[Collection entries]
########
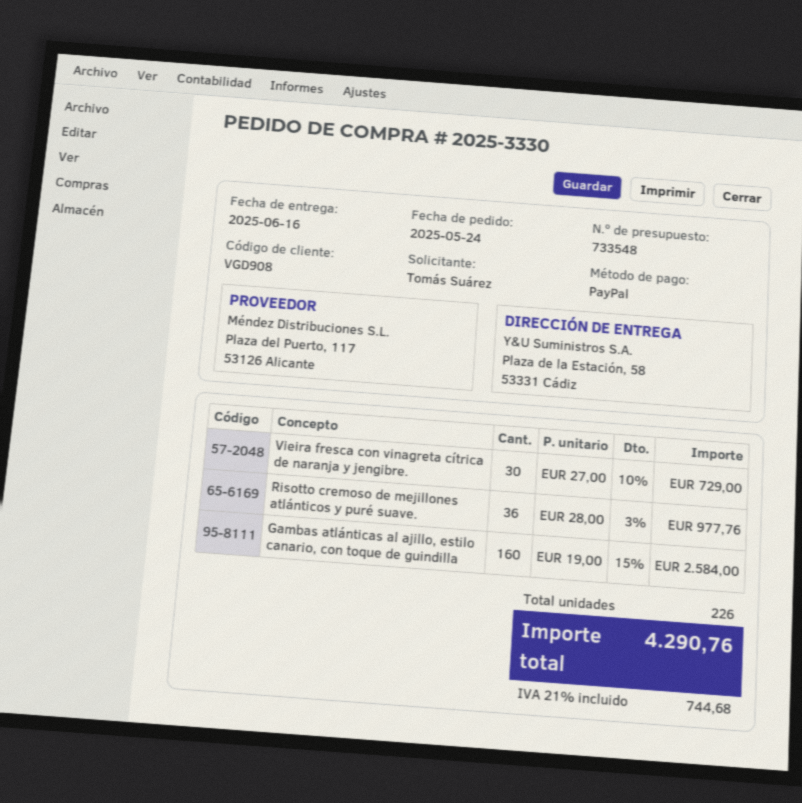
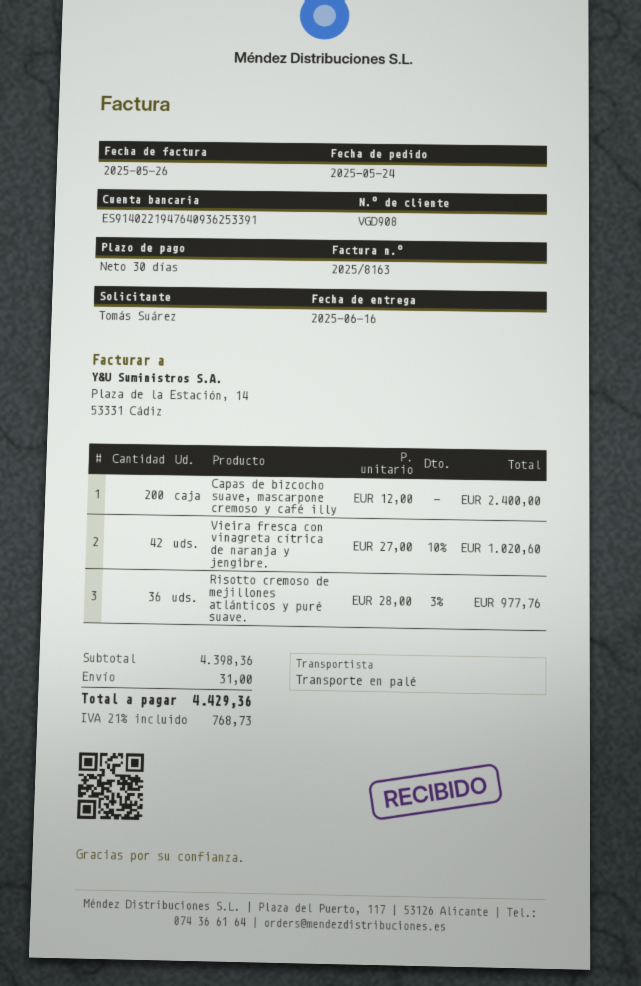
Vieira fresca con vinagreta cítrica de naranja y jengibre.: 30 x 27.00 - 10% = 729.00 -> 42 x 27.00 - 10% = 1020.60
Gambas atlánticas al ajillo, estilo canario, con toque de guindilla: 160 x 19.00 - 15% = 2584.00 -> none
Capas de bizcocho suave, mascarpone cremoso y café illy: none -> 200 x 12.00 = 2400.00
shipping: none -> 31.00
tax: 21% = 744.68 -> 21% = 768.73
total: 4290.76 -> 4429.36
########
* [ASSIGNMENT]
Find the line containing "Gambas atlánticas al" in the data above. Please transcribe it and every line after it, exactly.

* [SOLUTION BELOW]
Gambas atlánticas al ajillo, estilo canario, con toque de guindilla: 160 x 19.00 - 15% = 2584.00 -> none
Capas de bizcocho suave, mascarpone cremoso y café illy: none -> 200 x 12.00 = 2400.00
shipping: none -> 31.00
tax: 21% = 744.68 -> 21% = 768.73
total: 4290.76 -> 4429.36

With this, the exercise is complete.